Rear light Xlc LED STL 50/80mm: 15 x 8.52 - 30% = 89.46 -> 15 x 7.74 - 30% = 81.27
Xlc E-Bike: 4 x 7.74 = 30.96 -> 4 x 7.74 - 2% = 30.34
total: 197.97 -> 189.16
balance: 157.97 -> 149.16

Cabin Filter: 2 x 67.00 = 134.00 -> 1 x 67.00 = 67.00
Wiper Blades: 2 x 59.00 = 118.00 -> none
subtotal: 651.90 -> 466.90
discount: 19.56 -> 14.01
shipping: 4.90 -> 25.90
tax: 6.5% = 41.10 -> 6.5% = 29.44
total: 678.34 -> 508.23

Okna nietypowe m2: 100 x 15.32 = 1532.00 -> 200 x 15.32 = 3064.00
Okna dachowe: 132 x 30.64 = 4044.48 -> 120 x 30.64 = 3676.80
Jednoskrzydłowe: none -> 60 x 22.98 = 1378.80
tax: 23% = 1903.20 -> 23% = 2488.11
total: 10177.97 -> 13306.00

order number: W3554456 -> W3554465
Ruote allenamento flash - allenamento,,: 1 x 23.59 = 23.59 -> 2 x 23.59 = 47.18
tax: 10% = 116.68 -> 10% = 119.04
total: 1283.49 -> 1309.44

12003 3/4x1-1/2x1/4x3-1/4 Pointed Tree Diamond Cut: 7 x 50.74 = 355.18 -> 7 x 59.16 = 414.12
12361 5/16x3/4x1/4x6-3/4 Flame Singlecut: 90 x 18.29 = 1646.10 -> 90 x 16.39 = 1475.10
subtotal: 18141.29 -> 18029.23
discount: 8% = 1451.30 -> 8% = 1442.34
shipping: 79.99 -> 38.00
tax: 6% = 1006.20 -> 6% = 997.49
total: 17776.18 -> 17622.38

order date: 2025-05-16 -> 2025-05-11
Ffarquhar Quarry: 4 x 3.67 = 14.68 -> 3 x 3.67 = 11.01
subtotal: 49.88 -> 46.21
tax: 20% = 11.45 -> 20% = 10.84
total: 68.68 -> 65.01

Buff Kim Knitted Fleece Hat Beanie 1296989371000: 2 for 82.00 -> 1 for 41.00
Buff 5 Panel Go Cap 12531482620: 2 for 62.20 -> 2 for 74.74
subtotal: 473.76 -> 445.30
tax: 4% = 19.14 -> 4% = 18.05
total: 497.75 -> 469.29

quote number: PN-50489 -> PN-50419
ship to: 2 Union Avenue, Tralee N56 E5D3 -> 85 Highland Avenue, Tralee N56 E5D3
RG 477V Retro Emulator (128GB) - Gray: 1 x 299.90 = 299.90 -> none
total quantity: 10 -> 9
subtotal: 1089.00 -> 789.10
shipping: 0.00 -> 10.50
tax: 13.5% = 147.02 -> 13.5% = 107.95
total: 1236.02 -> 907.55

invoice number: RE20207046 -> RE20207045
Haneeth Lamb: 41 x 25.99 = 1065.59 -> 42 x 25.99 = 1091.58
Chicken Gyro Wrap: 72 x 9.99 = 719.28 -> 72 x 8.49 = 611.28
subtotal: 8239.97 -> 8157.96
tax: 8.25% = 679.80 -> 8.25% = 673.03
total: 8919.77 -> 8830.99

****************

§ **Your objective**
Above this instruction are the records; retype exactly the lines from the one containing "total: 497.75 -> 469.29" up to and including the one containing "subtotal: 8239.97 -> 8157.96".

§ **Response below**
total: 497.75 -> 469.29

quote number: PN-50489 -> PN-50419
ship to: 2 Union Avenue, Tralee N56 E5D3 -> 85 Highland Avenue, Tralee N56 E5D3
RG 477V Retro Emulator (128GB) - Gray: 1 x 299.90 = 299.90 -> none
total quantity: 10 -> 9
subtotal: 1089.00 -> 789.10
shipping: 0.00 -> 10.50
tax: 13.5% = 147.02 -> 13.5% = 107.95
total: 1236.02 -> 907.55

invoice number: RE20207046 -> RE20207045
Haneeth Lamb: 41 x 25.99 = 1065.59 -> 42 x 25.99 = 1091.58
Chicken Gyro Wrap: 72 x 9.99 = 719.28 -> 72 x 8.49 = 611.28
subtotal: 8239.97 -> 8157.96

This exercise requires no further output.